Allerdings war das Verhältnis von Van der Bellen zu Kern stets auch eher distanziert geblieben. Mit Unverständnis begegnete der Bundespräsident dann dem etwas erratischen Verhalten von Kanzler Kern nach dem Wechsel an der ÖVP-Spitze: dessen Wunsch nach einer Minderheitsregierung oder dessen Forderung, Sebastian Kurz müsse nun unbedingt den Vizekanzler machen. Kern hatte dies öffentlich gemacht ohne zuvor bei Van der Bellen vorzufühlen.
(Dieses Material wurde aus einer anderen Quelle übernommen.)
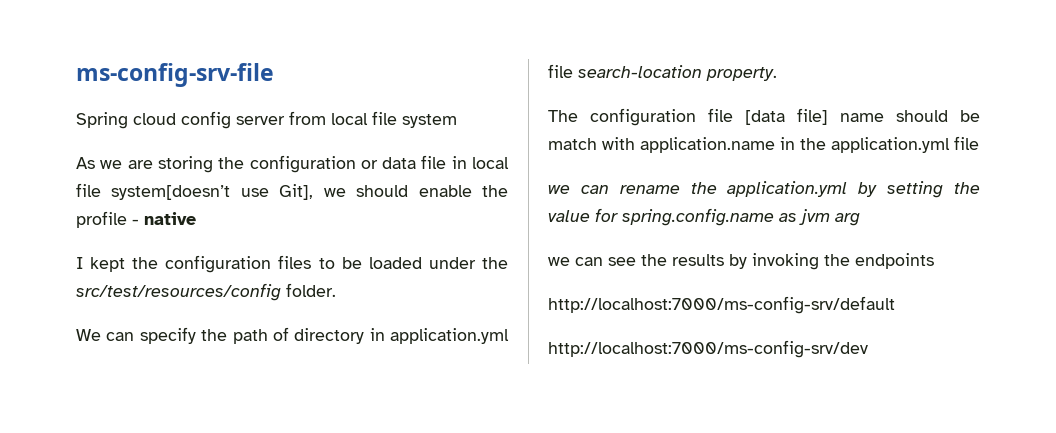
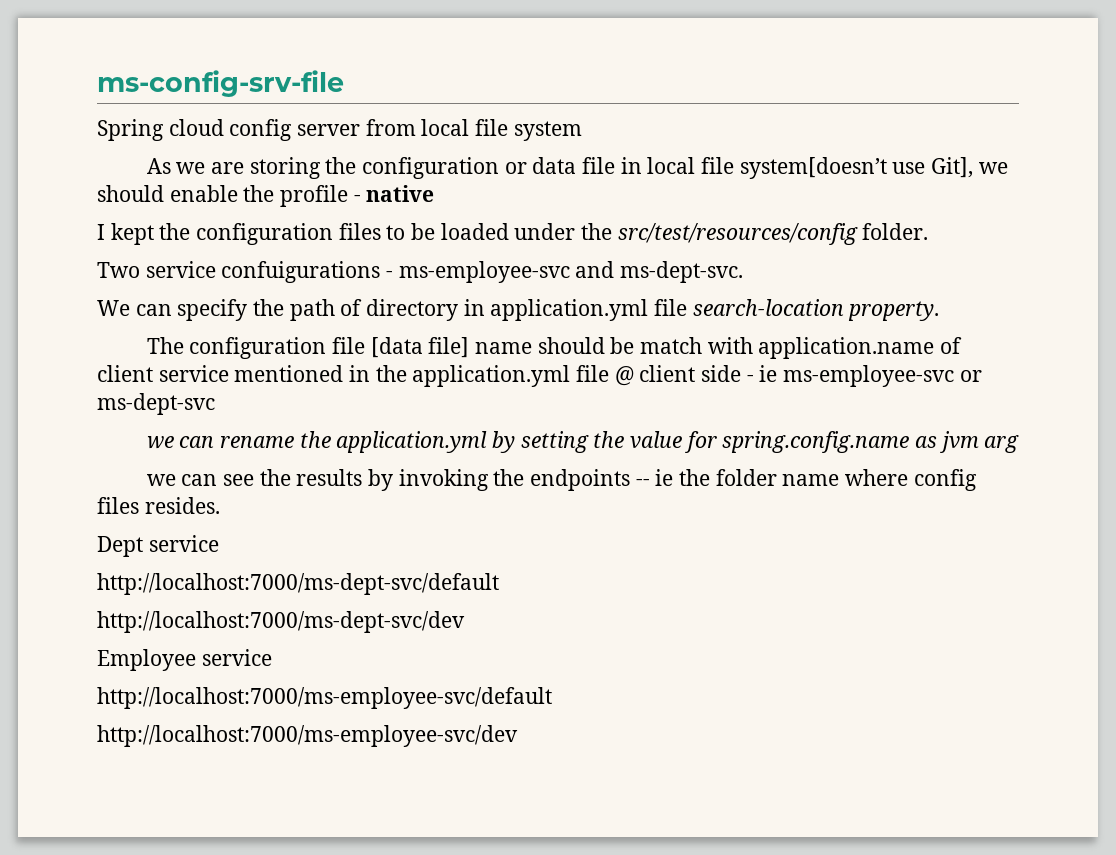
+ Two service confuigurations - ms-employee-svc and ms-dept-svc.
- The configuration file [data file] name should be match with application.name in the application.yml file
+ The configuration file [data file] name should be match with application.name of client service mentioned in the application.yml file @ client side - ie ms-employee-svc or ms-dept-svc
- we can see the results by invoking the endpoints
- http://localhost:7000/ms-config-srv/default
- http://localhost:7000/ms-config-srv/dev
+ we can see the results by invoking the endpoints -- ie the folder name where config files resides.
+ Dept service
+ http://localhost:7000/ms-dept-svc/default
+ http://localhost:7000/ms-dept-svc/dev
+ Employee service
+ http://localhost:7000/ms-employee-svc/default
+ http://localhost:7000/ms-employee-svc/dev

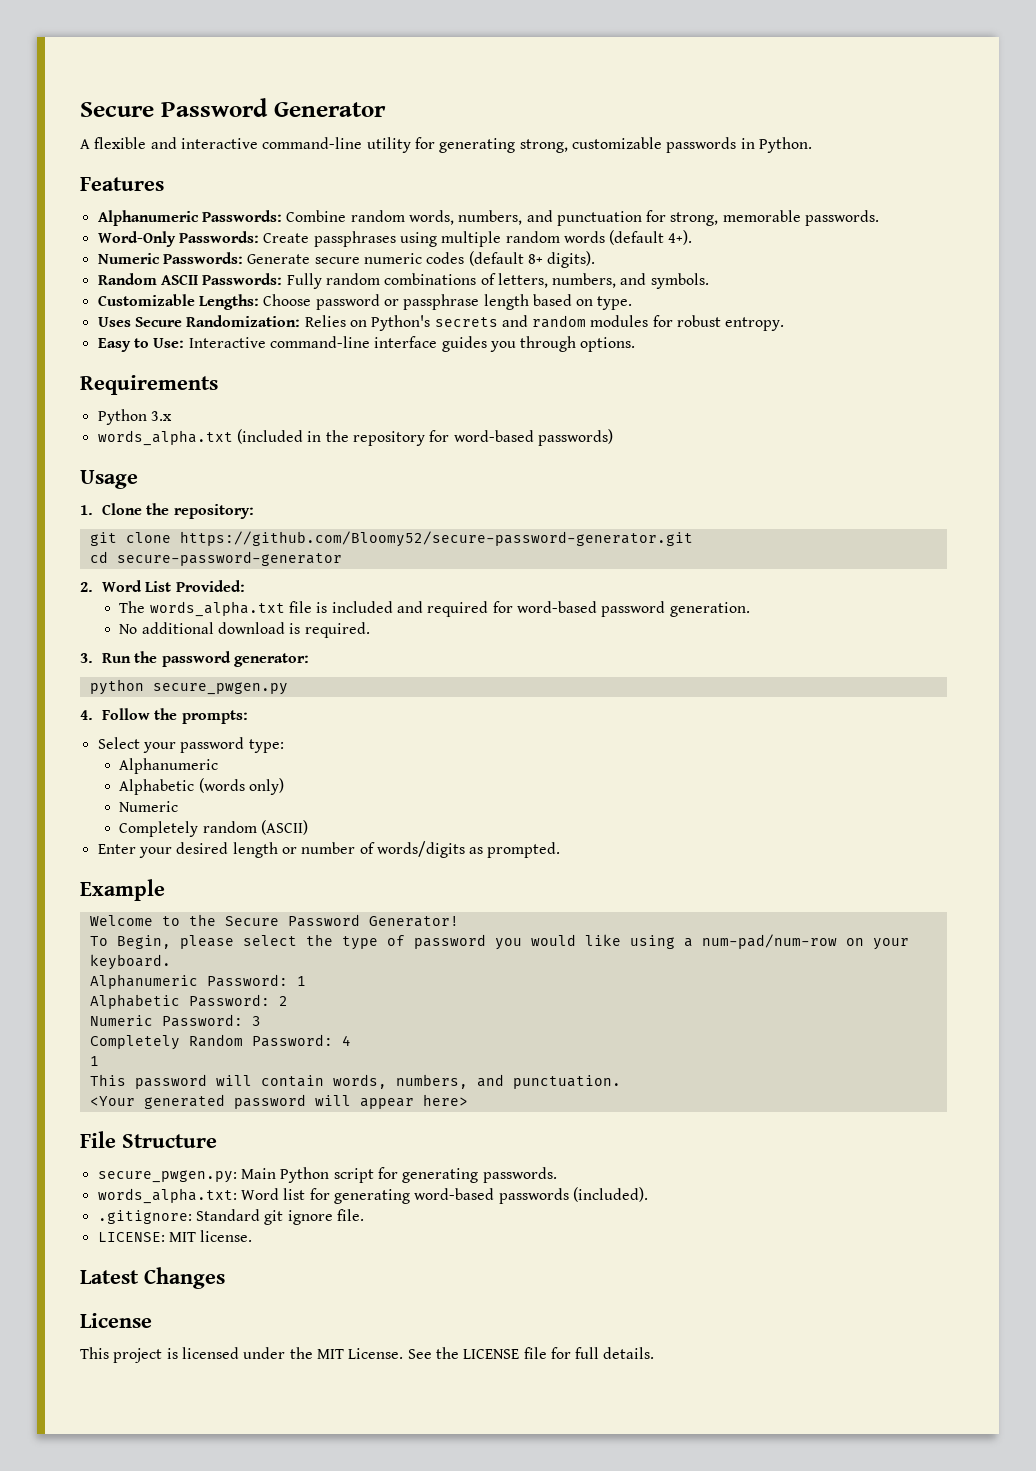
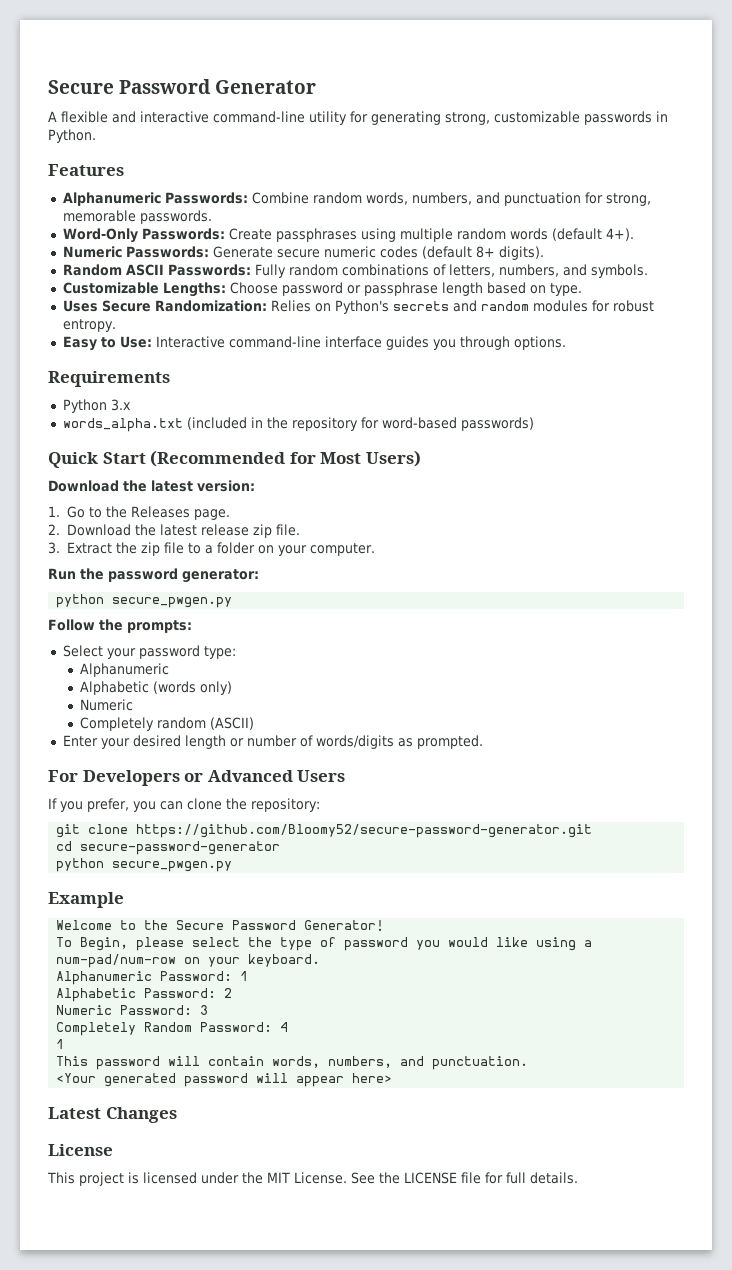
- Usage
- 1. Clone the repository:
- git clone https://github.com/Bloomy52/secure-password-generator.git
- cd secure-password-generator
- 2. Word List Provided:
- The words_alpha.txt file is included and required for word-based password generation.
- No additional download is required.
- 3. Run the password generator:
+ Quick Start (Recommended for Most Users)
+ Download the latest version:
+ 1. Go to the Releases page.
+ 2. Download the latest release zip file.
+ 3. Extract the zip file to a folder on your computer.
+ Run the password generator:
- 4. Follow the prompts:
+ Follow the prompts:
+ For Developers or Advanced Users
+ If you prefer, you can clone the repository:
+ git clone https://github.com/Bloomy52/secure-password-generator.git
+ cd secure-password-generator
+ python secure_pwgen.py
- File Structure
- secure_pwgen.py: Main Python script for generating passwords.
- words_alpha.txt: Word list for generating word-based passwords (included).
- .gitignore: Standard git ignore file.
- LICENSE: MIT license.

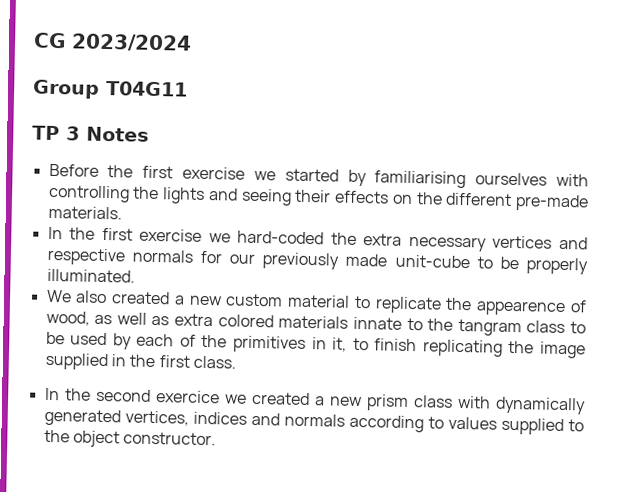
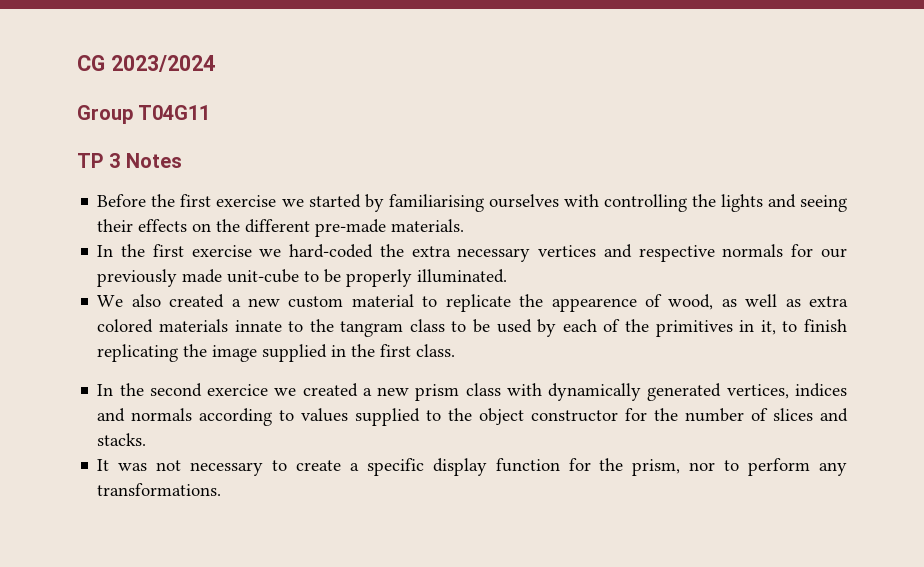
- In the second exercice we created a new prism class with dynamically generated vertices, indices and normals according to values supplied to the object constructor.
+ In the second exercice we created a new prism class with dynamically generated vertices, indices and normals according to values supplied to the object constructor for the number of slices and stacks.
+ It was not necessary to create a specific display function for the prism, nor to perform any transformations.

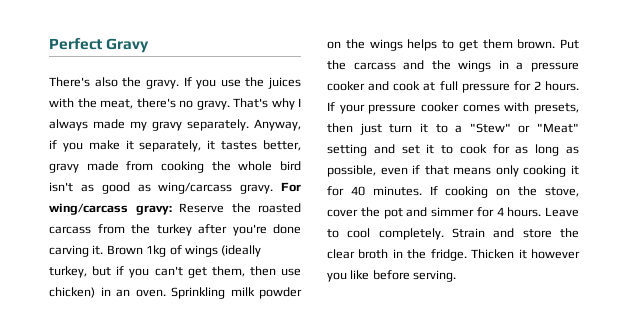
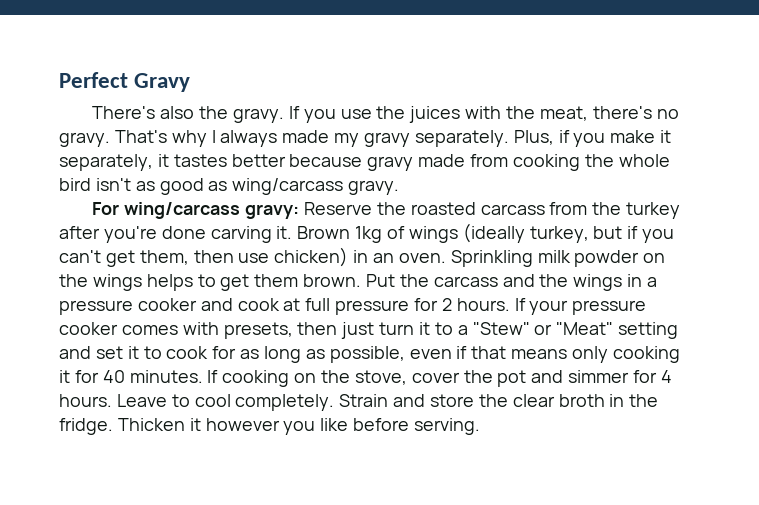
- Anyway, if you make it separately, it tastes better, gravy made from cooking the whole bird isn't as good as wing/carcass gravy. For wing/carcass gravy: Reserve the roasted carcass from the turkey after you're done carving it.
+ Plus, if you make it separately, it tastes better because gravy made from cooking the whole bird isn't as good as wing/carcass gravy.
+ For wing/carcass gravy: Reserve the roasted carcass from the turkey after you're done carving it.

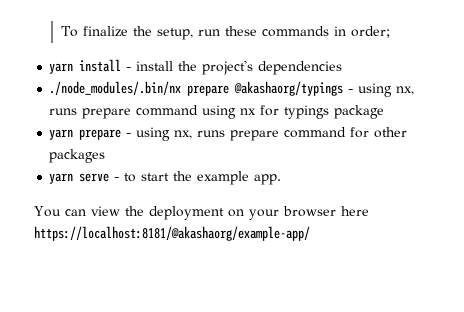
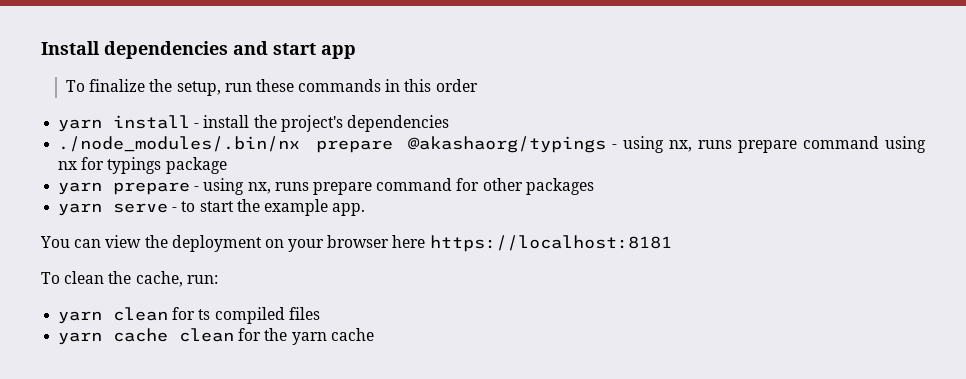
+ Install dependencies and start app
- To finalize the setup, run these commands in order;
+ To finalize the setup, run these commands in this order
- You can view the deployment on your browser here https://localhost:8181/@akashaorg/example-app/
+ You can view the deployment on your browser here https://localhost:8181
+ To clean the cache, run:
+ yarn clean for ts compiled files
+ yarn cache clean for the yarn cache

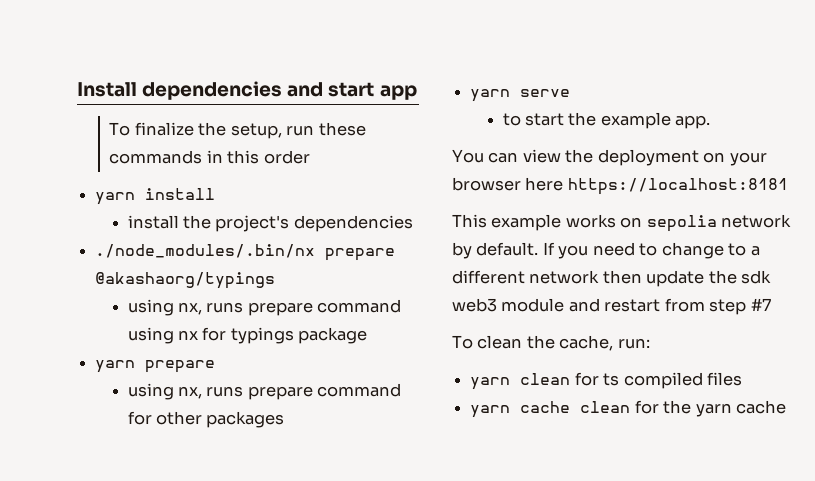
- yarn install - install the project's dependencies
+ yarn install
+ install the project's dependencies
- ./node_modules/.bin/nx prepare @akashaorg/typings - using nx, runs prepare command using nx for typings package
+ ./node_modules/.bin/nx prepare @akashaorg/typings
+ using nx, runs prepare command using nx for typings package
- yarn prepare - using nx, runs prepare command for other packages
+ yarn prepare
+ using nx, runs prepare command for other packages
- yarn serve - to start the example app.
+ yarn serve
+ to start the example app.
+ This example works on sepolia network by default. If you need to change to a different network then update the sdk web3 module and restart from step #7

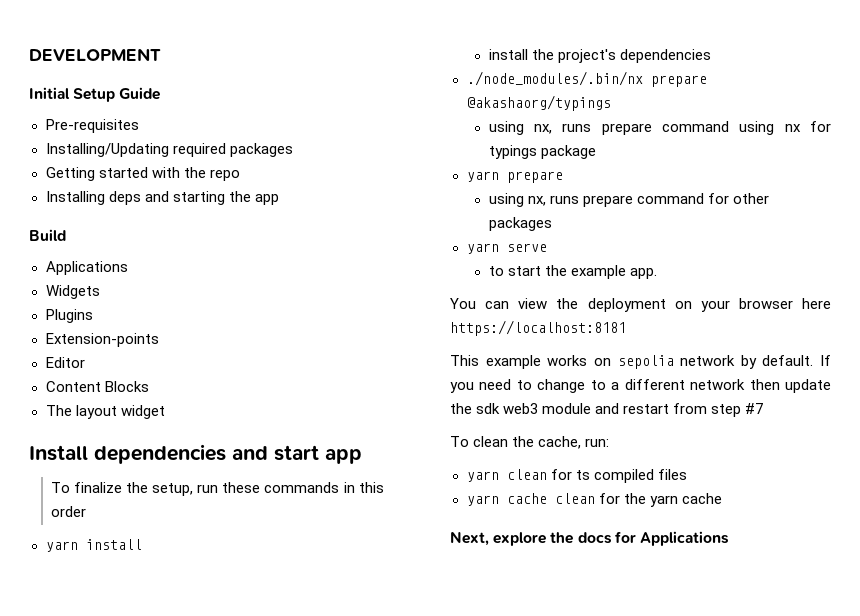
+ DEVELOPMENT
+ Initial Setup Guide
+ Pre-requisites
+ Installing/Updating required packages
+ Getting started with the repo
+ Installing deps and starting the app
+ Build
+ Applications
+ Widgets
+ Plugins
+ Extension-points
+ Editor
+ Content Blocks
+ The layout widget
+ Next, explore the docs for Applications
Mit Kurz tat und tut sich Van der Bellen einfach leichter. Trotz der unterschiedlichen Weltanschauungen. Es ist gewissermaßen eine generationsübergreifende Cohabitation – ohne dem realpolitisch komplizierteren Korsett der französischen Herleitung des Begriffs freilich. Hier sind ein linker Präsident und ein rechter Premier nicht zur Zusammenarbeit verdammt, sondern sie finden, wie es scheint, durchaus Gefallen daran. In der ORF-Sendung „Licht ins Dunkel“meinte Sebastian Kurz: „Ich habe den Bundespräsidenten sehr schätzen gelernt.“In vielen Gesprächen habe man eine Vertrauensbasis aufgebaut. Und er gehe davon aus, dass das auch weiterhin so gut funktionieren werde.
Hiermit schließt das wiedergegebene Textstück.